On le sait peu, mais tous les ports français restent fermés au départ ou à l’arrivée de navires de croisière. Invité hier matin par BFM Business, Patrick Pourbaix, directeur de MSC France-BeLux, a ainsi justifié les pertes du secteur français de la croisière : 2,3 milliards d’euros, contre un chiffre d’affaires habituel de 5 milliards…

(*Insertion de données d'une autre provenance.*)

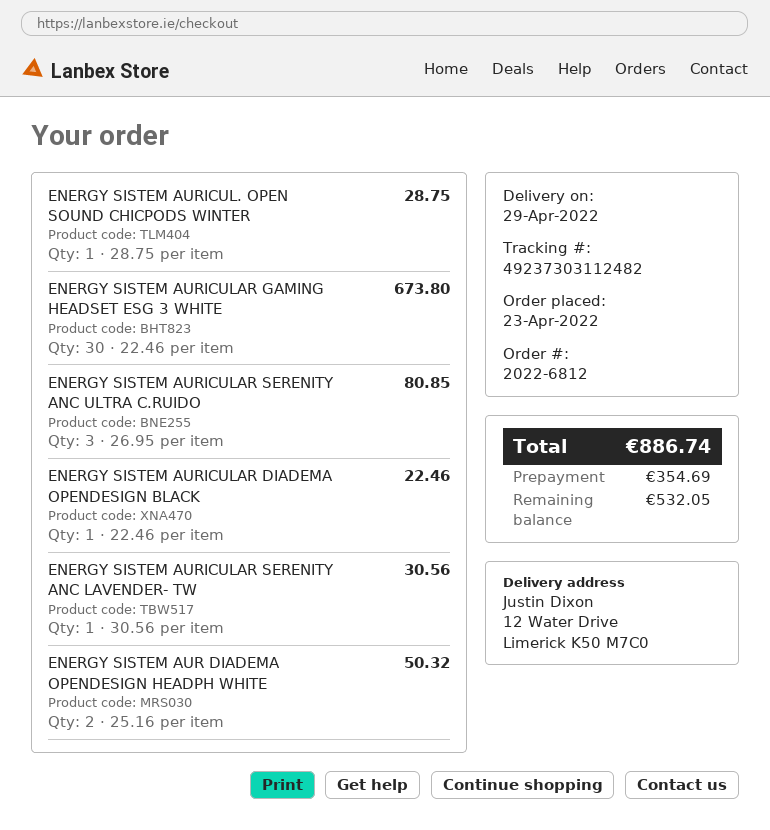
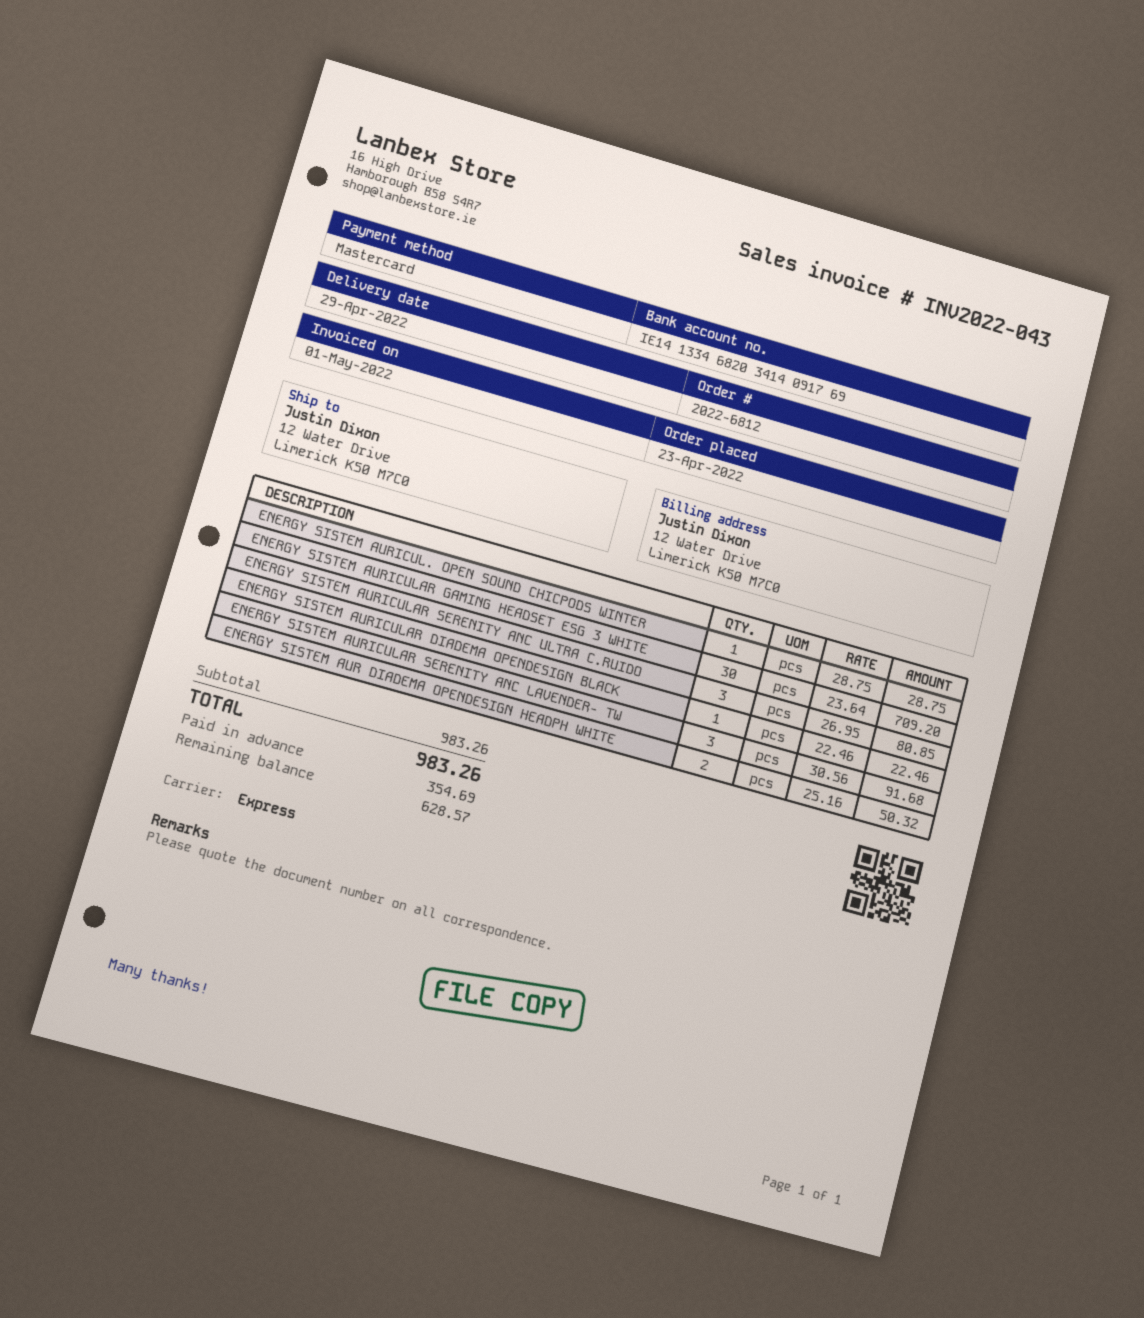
ENERGY SISTEM AURICULAR GAMING HEADSET ESG 3 WHITE: 30 x 22.46 = 673.80 -> 30 x 23.64 = 709.20
ENERGY SISTEM AURICULAR SERENITY ANC LAVENDER- TW: 1 x 30.56 = 30.56 -> 3 x 30.56 = 91.68
total: 886.74 -> 983.26
balance: 532.05 -> 628.57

En ce qui concerne la seule compagnie MSC, un seul de ses paquebots est actuellement en mer, et au départ d’un port italien, sur une flotte qui en compte 17. La date du 15 décembre est attendue avec impatience par tous les opérateurs du tourisme, et MSC espère que ses navires recevront enfin le feu vert… encore que celui-ci est du ressort du préfet de Région, en l’occurrence la région PACA (Provence-Alpes-Côte d’Azur).

Un protocole draconien

Pourtant, a souligné Patrick Pourbaix, le protocole sanitaire qui a été mis au point par MSC va très au-delà de ce qui est exigé à terre. Ainsi, malgré l’obligation qui leur est faite de présenter les résultats d’un test datant de moins de 72 heures, tous les passagers sont systématiquement soumis à un nouveau test avant l’embarquement.

Les restaurants et salles de spectacles peuvent fonctionner normalement, grâce aux mesures sanitaires et au respect de la distanciation sociale.

Si un cas suspect de Covid-19 se présentait malgré tout à bord, un test PPR supplémentaire serait effectué et le passager mis à l’isolement, en attendant son débarquement au prochain port et son rapatriement avec sa famille, sa croisière étant par ailleurs intégralement remboursée.

Depuis le 16 août dernier, quelque 30.000 passagers ont ainsi fait confiance à la compagnie, ce qui montre assez que la demande reste forte. A preuve, la croisière autour du monde prévue en 2011 a malheureusement dû être annulée et reportée à l’identique à 2023, et 80 % des passagers inscrits ont déjà confirmé leur participation.